Exercise objective: Search the entries below for "radius", and copy each line where it appears.
*** Opening Material for this task ***
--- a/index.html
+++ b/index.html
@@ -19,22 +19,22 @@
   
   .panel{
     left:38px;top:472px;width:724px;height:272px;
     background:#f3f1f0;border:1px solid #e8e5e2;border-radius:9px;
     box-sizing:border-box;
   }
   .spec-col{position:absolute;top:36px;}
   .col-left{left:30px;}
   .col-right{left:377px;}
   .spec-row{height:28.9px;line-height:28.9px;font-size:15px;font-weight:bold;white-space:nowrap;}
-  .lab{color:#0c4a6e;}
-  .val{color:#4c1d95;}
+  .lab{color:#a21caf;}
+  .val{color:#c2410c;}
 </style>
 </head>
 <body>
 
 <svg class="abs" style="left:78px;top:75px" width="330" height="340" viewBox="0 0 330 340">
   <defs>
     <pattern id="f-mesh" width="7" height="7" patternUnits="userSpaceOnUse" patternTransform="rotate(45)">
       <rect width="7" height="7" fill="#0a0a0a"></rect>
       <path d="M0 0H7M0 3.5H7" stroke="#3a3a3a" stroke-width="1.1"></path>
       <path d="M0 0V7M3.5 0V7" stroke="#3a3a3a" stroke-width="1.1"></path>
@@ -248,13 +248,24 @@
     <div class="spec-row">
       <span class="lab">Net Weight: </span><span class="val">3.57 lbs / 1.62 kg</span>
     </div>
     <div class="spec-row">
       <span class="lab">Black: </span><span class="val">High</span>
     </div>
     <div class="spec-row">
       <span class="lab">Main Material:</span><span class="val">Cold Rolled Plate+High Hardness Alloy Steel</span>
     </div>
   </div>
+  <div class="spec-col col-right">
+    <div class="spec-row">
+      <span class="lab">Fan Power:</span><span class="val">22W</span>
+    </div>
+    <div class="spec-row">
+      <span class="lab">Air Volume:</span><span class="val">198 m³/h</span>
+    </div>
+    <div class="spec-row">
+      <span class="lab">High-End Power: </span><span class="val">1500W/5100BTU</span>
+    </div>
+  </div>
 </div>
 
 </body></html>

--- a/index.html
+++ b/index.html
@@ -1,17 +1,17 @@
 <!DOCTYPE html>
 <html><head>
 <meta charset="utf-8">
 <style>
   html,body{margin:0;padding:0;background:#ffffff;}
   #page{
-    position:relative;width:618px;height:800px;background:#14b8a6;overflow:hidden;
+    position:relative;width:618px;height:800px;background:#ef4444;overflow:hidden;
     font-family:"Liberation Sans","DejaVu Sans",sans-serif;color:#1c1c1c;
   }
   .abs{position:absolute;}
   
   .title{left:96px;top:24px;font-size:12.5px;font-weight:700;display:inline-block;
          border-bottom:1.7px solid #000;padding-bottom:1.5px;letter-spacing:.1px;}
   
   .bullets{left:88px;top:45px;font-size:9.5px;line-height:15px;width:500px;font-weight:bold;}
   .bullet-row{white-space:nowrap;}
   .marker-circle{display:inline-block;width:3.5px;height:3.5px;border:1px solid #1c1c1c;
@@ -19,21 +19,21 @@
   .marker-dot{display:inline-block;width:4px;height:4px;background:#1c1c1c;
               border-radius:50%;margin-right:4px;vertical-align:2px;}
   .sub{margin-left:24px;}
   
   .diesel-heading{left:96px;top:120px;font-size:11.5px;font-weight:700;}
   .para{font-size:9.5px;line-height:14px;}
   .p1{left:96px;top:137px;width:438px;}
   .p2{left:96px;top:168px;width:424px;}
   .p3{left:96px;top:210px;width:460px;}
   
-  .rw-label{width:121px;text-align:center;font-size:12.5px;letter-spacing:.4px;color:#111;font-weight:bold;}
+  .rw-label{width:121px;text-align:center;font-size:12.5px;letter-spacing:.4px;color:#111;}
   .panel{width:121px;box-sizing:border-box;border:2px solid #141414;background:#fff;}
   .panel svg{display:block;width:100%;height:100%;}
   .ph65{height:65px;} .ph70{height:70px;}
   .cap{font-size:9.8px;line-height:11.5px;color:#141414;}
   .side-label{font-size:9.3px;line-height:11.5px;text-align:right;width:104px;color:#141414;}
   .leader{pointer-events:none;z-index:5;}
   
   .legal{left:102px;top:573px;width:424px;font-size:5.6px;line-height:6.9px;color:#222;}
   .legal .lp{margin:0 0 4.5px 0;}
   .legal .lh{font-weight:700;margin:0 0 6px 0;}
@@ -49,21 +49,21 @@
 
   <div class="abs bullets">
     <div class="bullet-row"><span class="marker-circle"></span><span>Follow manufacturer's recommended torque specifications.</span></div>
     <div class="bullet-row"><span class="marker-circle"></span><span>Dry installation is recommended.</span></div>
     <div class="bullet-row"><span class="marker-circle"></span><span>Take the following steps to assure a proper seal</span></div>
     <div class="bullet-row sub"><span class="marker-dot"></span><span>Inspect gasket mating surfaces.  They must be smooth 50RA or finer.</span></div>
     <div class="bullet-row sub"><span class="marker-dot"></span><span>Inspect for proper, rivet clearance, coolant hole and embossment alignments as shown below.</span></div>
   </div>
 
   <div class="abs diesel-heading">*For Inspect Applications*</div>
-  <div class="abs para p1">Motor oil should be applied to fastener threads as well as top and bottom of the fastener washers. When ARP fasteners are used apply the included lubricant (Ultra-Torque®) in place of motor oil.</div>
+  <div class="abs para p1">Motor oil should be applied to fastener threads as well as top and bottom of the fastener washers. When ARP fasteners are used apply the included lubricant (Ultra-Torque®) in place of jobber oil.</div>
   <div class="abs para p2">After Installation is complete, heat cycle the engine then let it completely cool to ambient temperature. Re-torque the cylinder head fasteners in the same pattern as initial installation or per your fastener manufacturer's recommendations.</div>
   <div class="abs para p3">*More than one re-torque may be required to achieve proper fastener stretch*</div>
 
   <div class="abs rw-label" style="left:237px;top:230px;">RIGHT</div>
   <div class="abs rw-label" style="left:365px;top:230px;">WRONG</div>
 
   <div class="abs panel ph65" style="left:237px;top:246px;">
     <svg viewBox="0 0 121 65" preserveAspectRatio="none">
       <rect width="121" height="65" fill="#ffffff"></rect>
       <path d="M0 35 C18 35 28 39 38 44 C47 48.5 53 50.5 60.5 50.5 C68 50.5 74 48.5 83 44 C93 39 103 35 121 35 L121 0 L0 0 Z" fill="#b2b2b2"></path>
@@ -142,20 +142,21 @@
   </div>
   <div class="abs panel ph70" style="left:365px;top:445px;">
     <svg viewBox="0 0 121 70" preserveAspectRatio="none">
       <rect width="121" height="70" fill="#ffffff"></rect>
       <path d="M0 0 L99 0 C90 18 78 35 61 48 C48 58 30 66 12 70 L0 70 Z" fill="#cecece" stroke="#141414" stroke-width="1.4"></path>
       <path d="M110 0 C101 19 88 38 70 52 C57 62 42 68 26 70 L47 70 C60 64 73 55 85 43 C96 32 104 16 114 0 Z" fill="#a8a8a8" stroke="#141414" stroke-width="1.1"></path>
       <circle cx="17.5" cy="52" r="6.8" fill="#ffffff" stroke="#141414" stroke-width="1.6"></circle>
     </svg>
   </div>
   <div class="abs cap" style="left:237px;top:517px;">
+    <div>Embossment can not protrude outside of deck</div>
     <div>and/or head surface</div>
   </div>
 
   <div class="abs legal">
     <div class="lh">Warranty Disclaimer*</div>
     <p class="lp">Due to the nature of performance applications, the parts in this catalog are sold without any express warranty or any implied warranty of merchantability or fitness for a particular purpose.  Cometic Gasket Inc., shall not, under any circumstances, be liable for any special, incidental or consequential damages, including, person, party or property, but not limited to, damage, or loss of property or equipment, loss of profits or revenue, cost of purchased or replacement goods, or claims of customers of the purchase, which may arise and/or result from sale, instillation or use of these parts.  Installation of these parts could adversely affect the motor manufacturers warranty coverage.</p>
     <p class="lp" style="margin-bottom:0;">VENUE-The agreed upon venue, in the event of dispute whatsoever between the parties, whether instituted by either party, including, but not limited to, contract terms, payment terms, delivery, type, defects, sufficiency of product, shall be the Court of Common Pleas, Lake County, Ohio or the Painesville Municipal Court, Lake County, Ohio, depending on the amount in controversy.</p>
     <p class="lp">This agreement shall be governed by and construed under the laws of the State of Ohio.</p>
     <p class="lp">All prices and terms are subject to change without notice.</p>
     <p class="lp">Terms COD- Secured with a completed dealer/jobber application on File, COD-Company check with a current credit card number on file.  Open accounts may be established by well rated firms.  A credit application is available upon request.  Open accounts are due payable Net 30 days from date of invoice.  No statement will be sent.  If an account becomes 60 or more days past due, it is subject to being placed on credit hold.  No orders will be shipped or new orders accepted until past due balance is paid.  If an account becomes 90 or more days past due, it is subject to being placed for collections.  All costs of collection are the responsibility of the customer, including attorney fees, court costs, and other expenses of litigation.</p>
*** Closing Material for this task ***
Result:
     background:#f3f1f0;border:1px solid #e8e5e2;border-radius:9px;
               border-radius:50%;margin-right:4px;vertical-align:2px;}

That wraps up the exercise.